The cadets performed on Saturday evening and Sunday afternoon in front of near capacity audiences. In the finale, they joined with the Band of Her Majesty’s Royal Marines, Norwegian Kings Guard Veterans Band, Band of the Yorkshire Volunteers and Band of the Liberation Army in a traditional Christmas celebration of carols.
See it on YouTube @ http://www.youtube.com/watch?v=wO1UlpKP-fo
Saturday, 26 November 2011
To Corporal: Cadets Kjersti Moore, Callum Parker and Karl Verspyck
To Sergeant: Corporal Alex Raabe
Congratulations to all four cadets on their hard earned and well deserved promotions!
Monday, 21 November 2011
The ensemble section of the Squadron's band - CWO Sam White (19), FS Tom Smith (17), Sgts Rhys Leighton (17), Ben Connor (18), Jamie Partovi (16) & Alex Raabe (16), Corporals Kjersti Moore (17)& Jørgen Moore (15) and Cadets Danny Stainton (15) and Daniel Chivers (13) - along with Flt Lt Leighton and WO Wood travelled down to RAF Halton to take part in the championships for the second time and after placing second last time were out to entertain again.
The band played a medley of Pirates of the Caribbean, Those Magnificent Men in Their Flying Machines and Pencil Full of Lead (a Paolo Nutini song), complete with singing and dancing for the final song, and managed to win first place, much to the delight of the cadets and staff!
The ensemble section wasn't the only category that Wharfedale were playing in at the finals with Sergeants Jamie Partovi and Alex Raabe competing in the solo snare drum competition and Sergeant Rhys Leighton placing second in a close solo Bugler competition.
Flt Lt Sue Leighton, OC 1224 said "Warrant Officer Wood and I are very proud of them all.
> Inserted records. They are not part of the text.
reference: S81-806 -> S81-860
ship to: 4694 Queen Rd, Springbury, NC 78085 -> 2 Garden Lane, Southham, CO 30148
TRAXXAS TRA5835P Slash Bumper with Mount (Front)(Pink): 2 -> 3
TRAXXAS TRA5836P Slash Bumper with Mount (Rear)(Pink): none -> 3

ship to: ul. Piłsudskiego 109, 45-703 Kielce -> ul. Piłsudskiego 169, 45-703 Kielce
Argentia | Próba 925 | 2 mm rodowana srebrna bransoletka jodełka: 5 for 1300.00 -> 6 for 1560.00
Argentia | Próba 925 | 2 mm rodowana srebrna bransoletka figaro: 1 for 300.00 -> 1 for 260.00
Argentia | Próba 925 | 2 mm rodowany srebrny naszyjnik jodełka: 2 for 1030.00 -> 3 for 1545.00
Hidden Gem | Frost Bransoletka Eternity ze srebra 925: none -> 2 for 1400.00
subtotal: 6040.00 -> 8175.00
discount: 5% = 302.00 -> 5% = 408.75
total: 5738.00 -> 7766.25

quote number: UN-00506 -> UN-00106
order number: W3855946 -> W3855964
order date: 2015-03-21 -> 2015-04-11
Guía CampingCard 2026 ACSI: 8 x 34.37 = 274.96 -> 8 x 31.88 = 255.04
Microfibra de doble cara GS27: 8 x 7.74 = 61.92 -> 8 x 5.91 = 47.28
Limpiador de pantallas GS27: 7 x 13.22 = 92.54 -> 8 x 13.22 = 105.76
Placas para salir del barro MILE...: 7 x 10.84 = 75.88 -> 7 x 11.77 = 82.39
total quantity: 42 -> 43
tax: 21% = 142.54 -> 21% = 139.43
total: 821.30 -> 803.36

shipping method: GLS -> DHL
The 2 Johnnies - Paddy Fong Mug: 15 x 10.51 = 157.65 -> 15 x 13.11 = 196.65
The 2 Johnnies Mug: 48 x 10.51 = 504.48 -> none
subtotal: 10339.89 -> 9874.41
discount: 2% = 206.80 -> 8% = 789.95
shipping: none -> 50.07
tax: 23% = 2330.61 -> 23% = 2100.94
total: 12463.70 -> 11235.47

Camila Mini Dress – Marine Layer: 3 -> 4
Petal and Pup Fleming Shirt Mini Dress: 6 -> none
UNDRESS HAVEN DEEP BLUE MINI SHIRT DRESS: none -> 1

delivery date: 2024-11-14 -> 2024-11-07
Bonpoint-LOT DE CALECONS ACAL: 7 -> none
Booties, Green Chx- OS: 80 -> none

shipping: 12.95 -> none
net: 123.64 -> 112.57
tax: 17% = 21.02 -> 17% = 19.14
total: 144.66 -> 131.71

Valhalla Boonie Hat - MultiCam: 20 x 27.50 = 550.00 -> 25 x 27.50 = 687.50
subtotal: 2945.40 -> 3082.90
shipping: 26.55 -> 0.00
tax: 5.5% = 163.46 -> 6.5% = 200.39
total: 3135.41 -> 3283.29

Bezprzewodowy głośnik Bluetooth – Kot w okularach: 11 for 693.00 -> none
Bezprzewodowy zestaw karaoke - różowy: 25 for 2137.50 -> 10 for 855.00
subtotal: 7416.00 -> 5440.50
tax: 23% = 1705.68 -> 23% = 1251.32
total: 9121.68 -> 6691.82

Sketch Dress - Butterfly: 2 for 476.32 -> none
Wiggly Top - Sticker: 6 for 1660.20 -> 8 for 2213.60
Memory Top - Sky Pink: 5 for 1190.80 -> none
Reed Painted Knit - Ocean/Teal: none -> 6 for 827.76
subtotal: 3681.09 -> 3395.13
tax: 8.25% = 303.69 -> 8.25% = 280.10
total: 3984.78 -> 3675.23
They have put alot of work into the routine and on the day of the competition they were able to show how good they are and their obvious enjoyment of the event was apparent to anyone watching".
From Sqn Ldr Collins, Wing ExO - "Very well done"
From Sqn Ldr Hitchen, Sector 5 Commander " Excellent - well done"
From Sqn Ldr Mennell, C&E Yorks Wing MCO "Very well done"
From Flying Officer Pullen " Excellent news. Pass on my congrats to the team (-:"
and you can also watch the 2009 ensemble @ http://www.youtube.com/watch?v=PlptLATKRhQ
Monday, 14 November 2011
On Remembrance Sunday 2011, the cadets and staff of 1224 (Wharfedale) Squadron were again out in force to pay their respects at Remembrance services in Ilkley, Burley-in-Wharfedale and Addingham.
As with last year, the day started with a small group of cadets visiting a group of war graves in Ilkley Cemetery, during which Flight Sergeant Tom Smith played Last Post, just across from the Squadron before loading the band equipment into the minibus for the first parade in Addingham.
The ceremony began with a service in St. Peters Church before the parade, led by the Squadron's band, marched up to the memorial in the centre of Addingham. For the first time ever bagpiper Cadet Callum Carslaw played the lament whilst Sergeant Rhys Leighton played Last Post and Reveille and Cadet Ashleigh Smith laid a wreath on behalf on the Squadron.
After the parade the band travelled back to Ilkley and met up with the other members of the Squadron at Abbeyfield Care Home where the Squadron were generously allowed to use the canteen to serve food to the cadets that had been kindly prepared by some of the Cadets' parents. As tradition, there was an ample supply of home made cakes from Mrs Whittaker and Mrs Graham. The band reformed in the courtyard at Abbeyfield and played a number of pieces to the residents many of whom could not attend the formal parade in Ilkley.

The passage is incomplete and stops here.